* [EXCERPTED DATA]
****

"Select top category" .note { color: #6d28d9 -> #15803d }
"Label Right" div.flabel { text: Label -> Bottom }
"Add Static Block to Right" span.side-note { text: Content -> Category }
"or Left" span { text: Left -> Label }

****

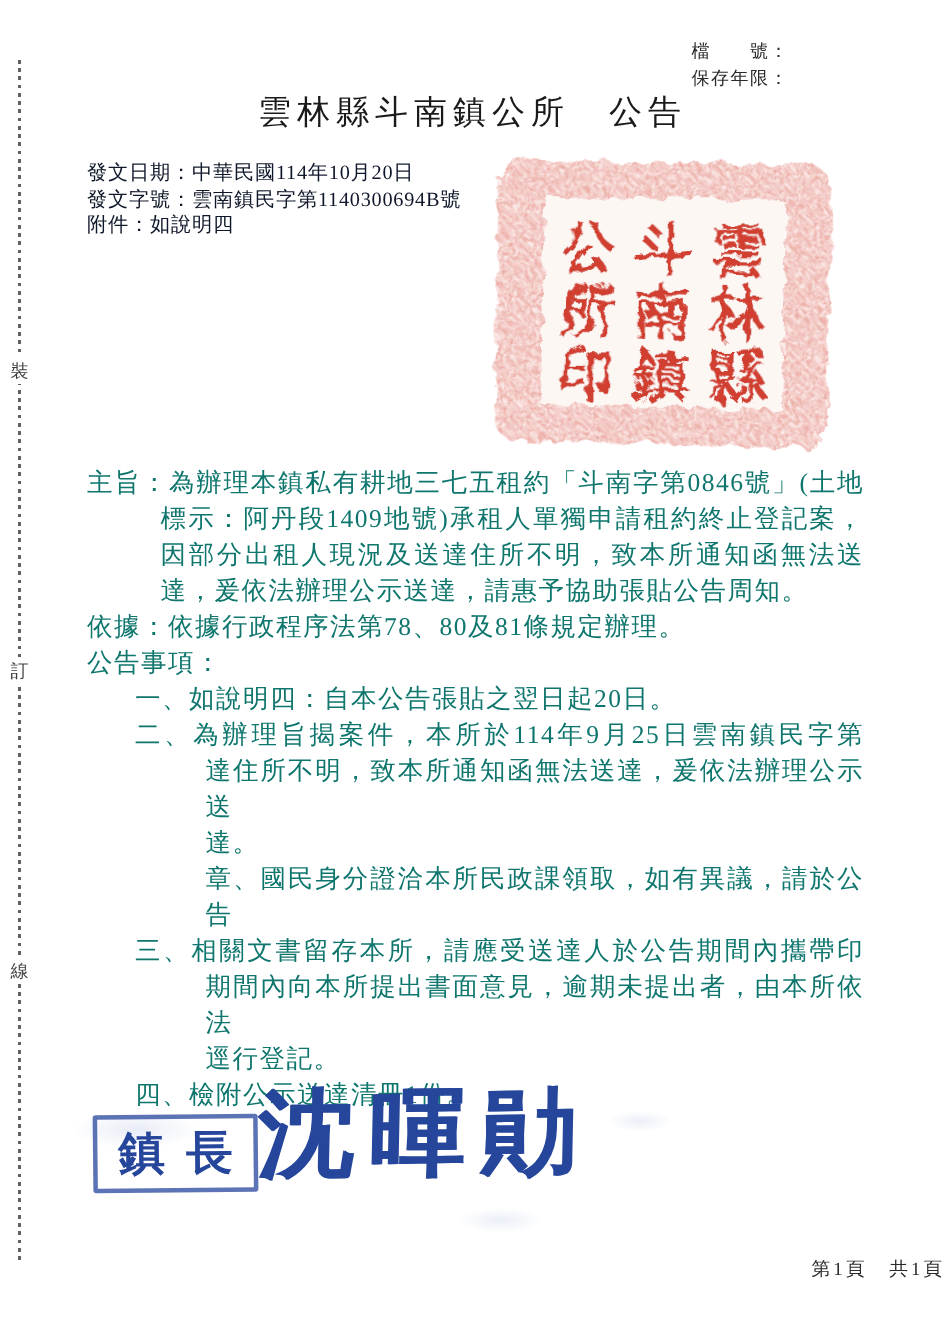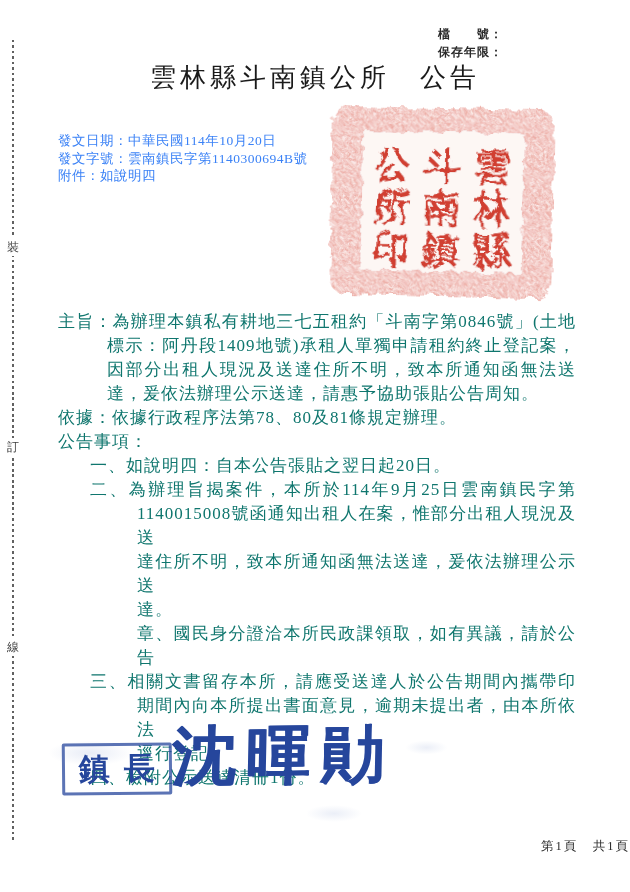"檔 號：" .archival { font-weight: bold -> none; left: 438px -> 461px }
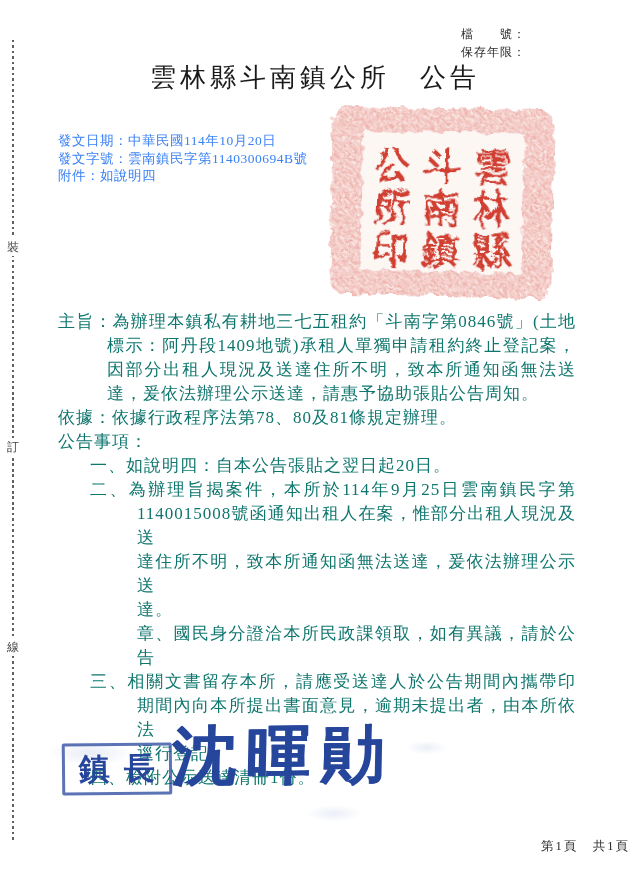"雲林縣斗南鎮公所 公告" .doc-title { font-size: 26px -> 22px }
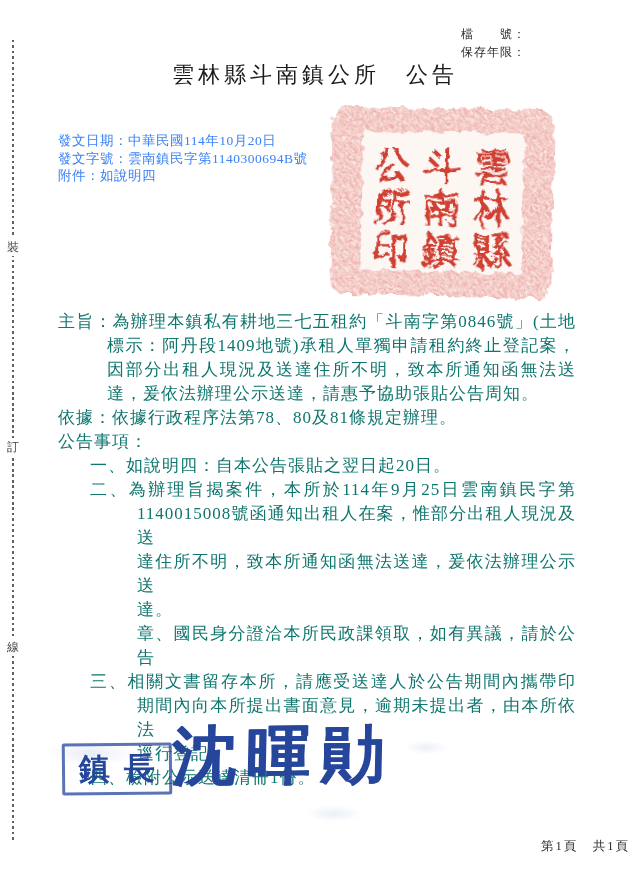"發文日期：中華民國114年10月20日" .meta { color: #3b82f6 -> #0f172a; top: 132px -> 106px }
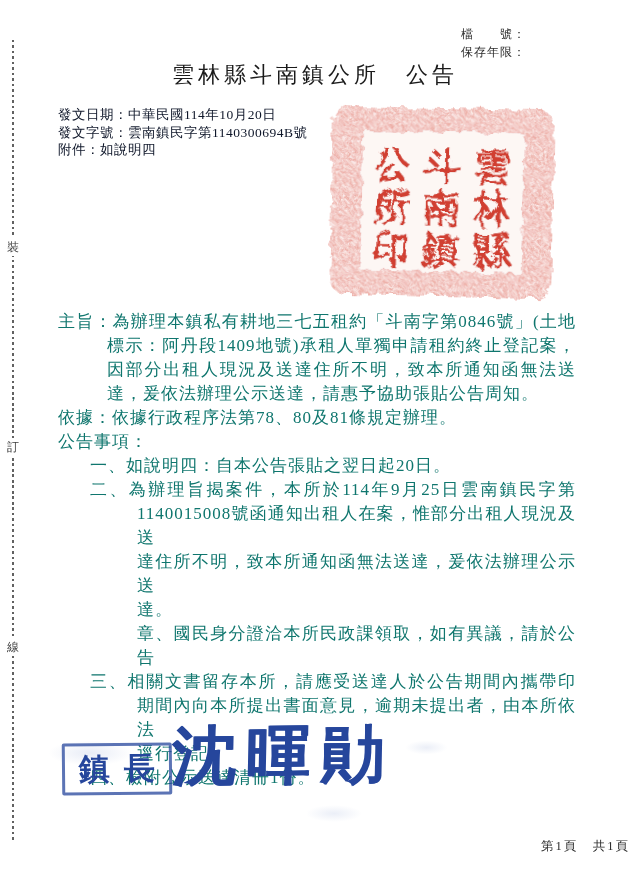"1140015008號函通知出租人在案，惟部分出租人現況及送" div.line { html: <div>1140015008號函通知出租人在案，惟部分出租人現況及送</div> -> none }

****

* [TASK INSTRUCTIONS] The response must hold only the lines above from the line with "color: #6d28d9 ->" through the line with "text: Left ->", each copied exactly, both ends kept.

* [YOUR SOLUTION]
"Select top category" .note { color: #6d28d9 -> #15803d }
"Label Right" div.flabel { text: Label -> Bottom }
"Add Static Block to Right" span.side-note { text: Content -> Category }
"or Left" span { text: Left -> Label }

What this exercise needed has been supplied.